ENTRIES SHOWN:

------------------------------------------------------------

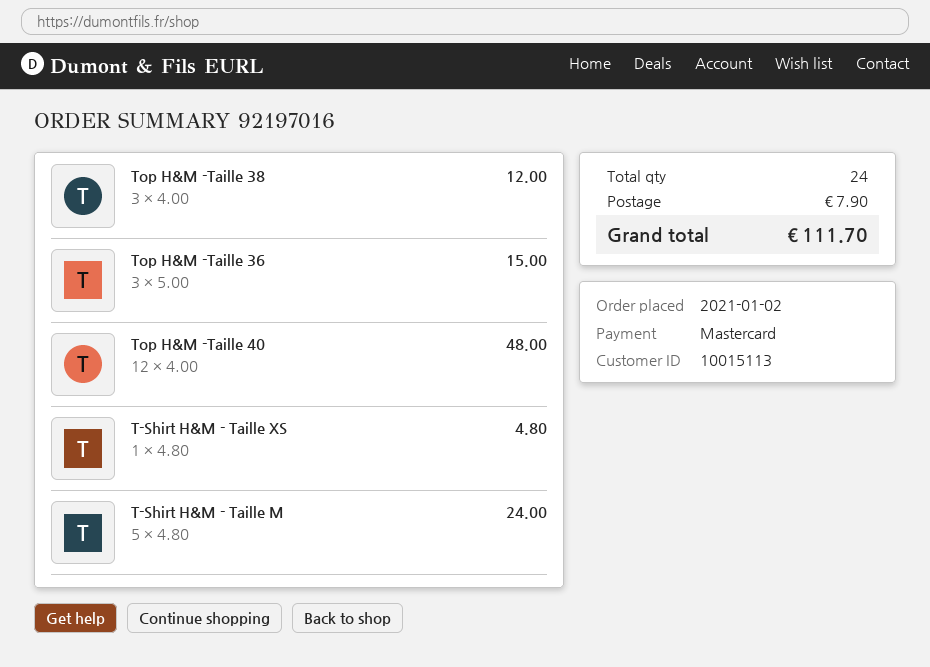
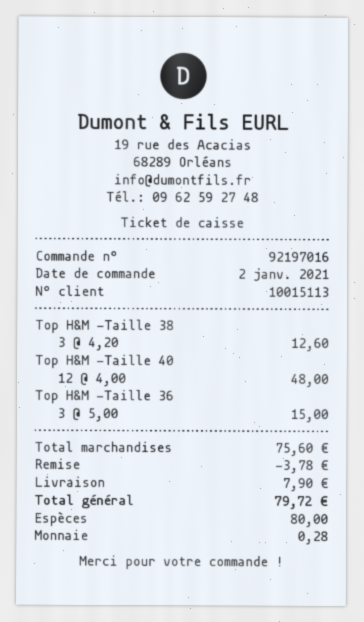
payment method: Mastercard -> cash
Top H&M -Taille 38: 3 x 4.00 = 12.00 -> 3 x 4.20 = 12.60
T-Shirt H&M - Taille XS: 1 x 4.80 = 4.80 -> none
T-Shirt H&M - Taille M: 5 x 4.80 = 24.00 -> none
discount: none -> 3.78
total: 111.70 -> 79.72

------------------------------------------------------------

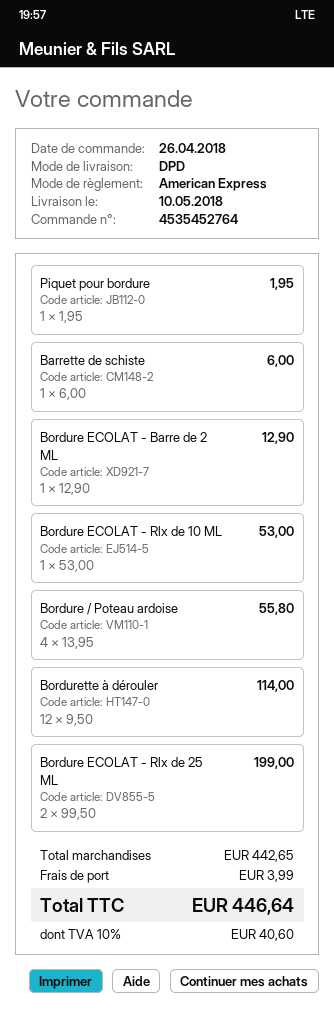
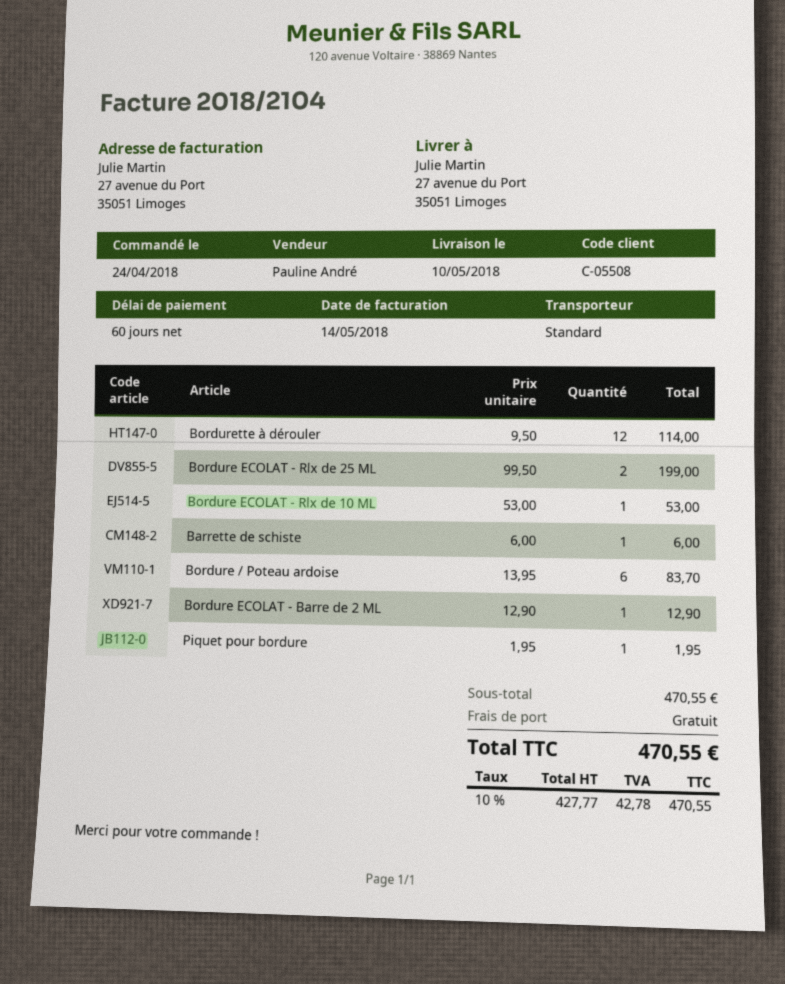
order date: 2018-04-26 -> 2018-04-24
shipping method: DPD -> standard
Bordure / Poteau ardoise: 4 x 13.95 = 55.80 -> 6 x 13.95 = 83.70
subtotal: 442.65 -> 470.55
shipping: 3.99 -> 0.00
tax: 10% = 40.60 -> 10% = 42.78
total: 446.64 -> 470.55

------------------------------------------------------------

HOW TO COMPLETE THIS TASK: Lines to set down from above: the line with "order date: 2018-04-26 -> 2018-04-24", the line with "total: 446.64 -> 470.55", and every line between, each exactly as written.

RESULT FOR THIS TASK:
order date: 2018-04-26 -> 2018-04-24
shipping method: DPD -> standard
Bordure / Poteau ardoise: 4 x 13.95 = 55.80 -> 6 x 13.95 = 83.70
subtotal: 442.65 -> 470.55
shipping: 3.99 -> 0.00
tax: 10% = 40.60 -> 10% = 42.78
total: 446.64 -> 470.55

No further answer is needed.